11-13-13. About 4:55am.

11-13-13. About 4:55am. saw huge white meteor size of car tire shoot towards earth downward angle... had a white tail visible for about 3 sec.. lost sight in tree line.... Seymour ,ct

I saw a shooting star in this

I saw a shooting star in this morning at 11:00pm in Ethiopia

Yes , in sep 30, 1013 morning

Yes , in sep 30, 1013 morning I saw a shooting star in Addis Ababa Ethiopia

I saw a shooting star/meteor

I saw a shooting star/meteor at around 8:45 pm, September broke into 5 pieces and one piece started going sideways. Did anyone else see it? We're in southern was the most amazing thing!

So sorry i missed the action

So sorry i missed the action sept 28!
We just saw a much smaller one in Terence Bay NS Can at 01:31 and it was quite unexpected.

I saw one too in Woodbridge,

I saw one too in Woodbridge, VA at around 1:28am, 18 Oct 2013. It was an amazing sight! Thought it was a shooting star at first, but it was huge and moving fast. Saw the tail wind and all!

Hi, Cinnamon Carriaga, I just

Hi, Cinnamon Carriaga,
I just moved from Woodbridge, VA, about 2 months ago to Nevada where I saw one last night outside of Lake Tahoe. So cool.

Thanks for sharing. I

Thanks for sharing. I haven't been to Lake Tahoe yet. It's on my list of places to go. I heard it's beautiful. Looking forward to seeing it for myself soon :)

Saturday, Oct 19, 2013 we

Saturday, Oct 19, 2013 we were around a bonfire. I was sitting facing south, both my neighbor and I stood up and yelled as a huge shooting star or a meteor zipped thru the sky; it was moving very fast towards downtown Atlanta.
I am surprised no one else reported seeing it.
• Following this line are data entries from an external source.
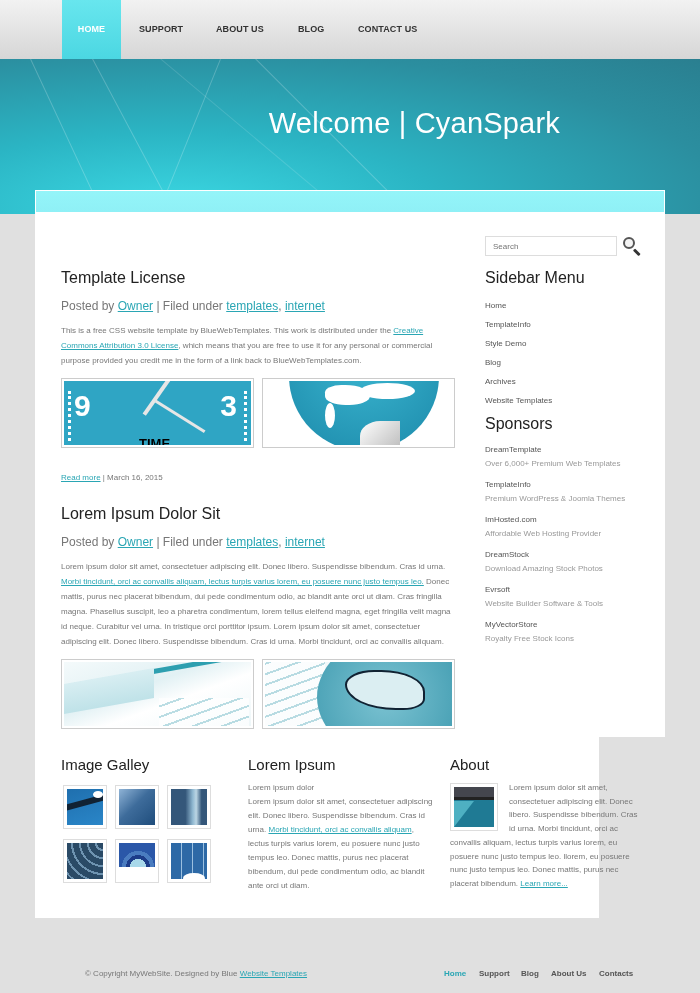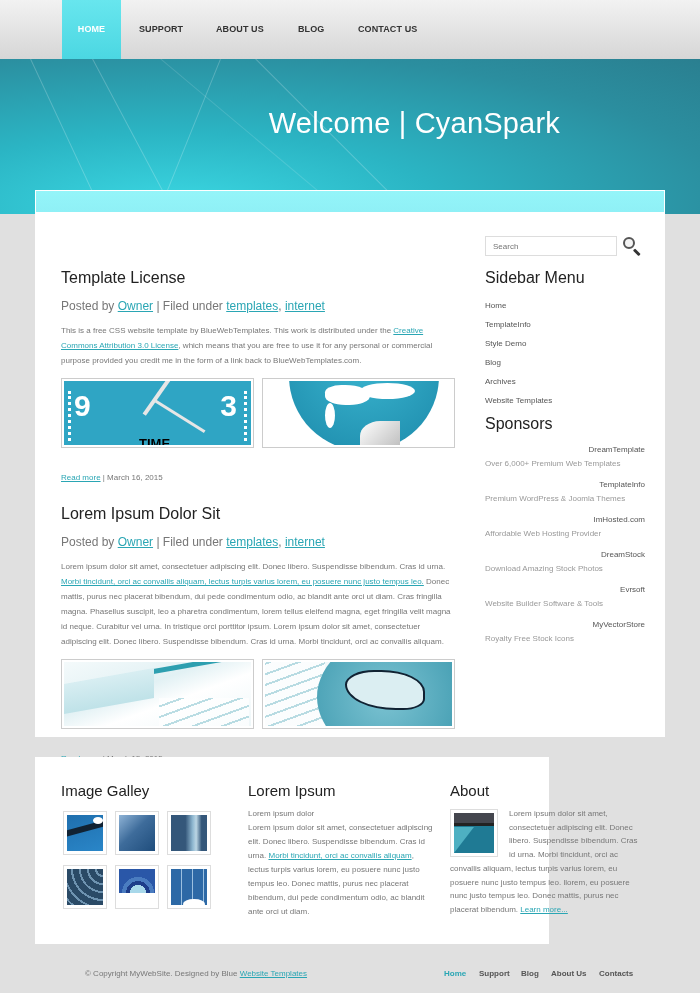--- a/index.html
+++ b/index.html
@@ -49,7 +49,7 @@
   .side-menu li { font-size: 8px; color: #555; height: 19px; cursor: pointer; }
   .sponsors { list-style: none; margin-top: 12px; }
   .sponsors li { height: 35px; }
-  .sponsors .name { font-size: 8px; color: #555; display: block; cursor: pointer; text-align: right; }
+  .sponsors .name { font-size: 8px; color: #555; display: block; cursor: pointer; }
   .sponsors .desc { font-size: 8px; color: #999; display: block; margin-top: 5px; }
 
   

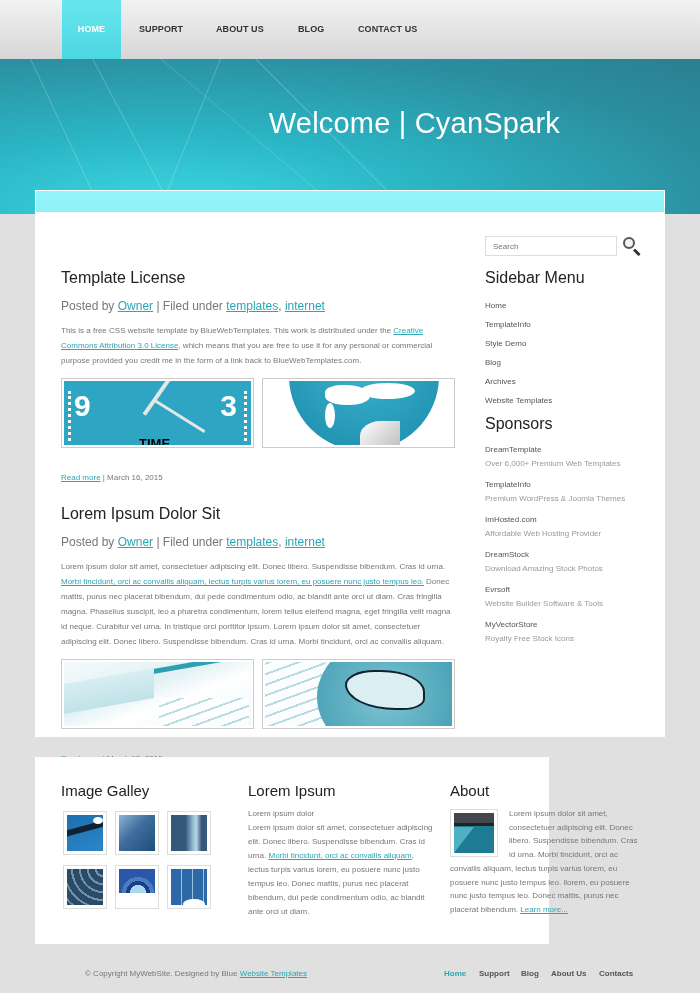--- a/index.html
+++ b/index.html
@@ -53,7 +53,7 @@
   .sponsors .desc { font-size: 8px; color: #999; display: block; margin-top: 5px; }
 
   
-  .bottom { position: absolute; left: 35px; top: 757px; width: 514px; height: 187px; background: #fff; }
+  .bottom { position: absolute; left: 35px; top: 731px; width: 564px; height: 187px; background: #fff; }
   .bottom h3 { font-size: 15px; font-weight: normal; color: #222; }
   .gallery { position: absolute; left: 26px; top: 25px; }
   .gallery-grid { display: grid; grid-template-columns: repeat(3, 44px); gap: 10px 8px; margin-top: 12px; margin-left: 2px; }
That very was exciting!!

Saw a very large meteor from

Saw a very large meteor from Athens Ohio early this morning, around 2AM, Sept 28, 2013. It was stunning! First time I have ever walked out with the purpose of watching for one and immediately seeing something so huge! It was directly overhead. I also saw a few small ones early evening on the 26th.

Yes! Near midnight on Sept.

The Editors's picture

Yes! Near midnight on Sept. 27-28, NASA cameras recorded a brilliant fireball, which analysts believe was a meter-class space rock exploding almost directly above Columbus, Ohio. Images and more information about this event may be found on:

At about 11:40 pm in

At about 11:40 pm in Parkersburg ,WV. I saw something I guess a shooting star. Can anyone confirm this ?? It was bright had a tail ( I guess a tail the brightness left a trail at least) also it had color a green tinge to it.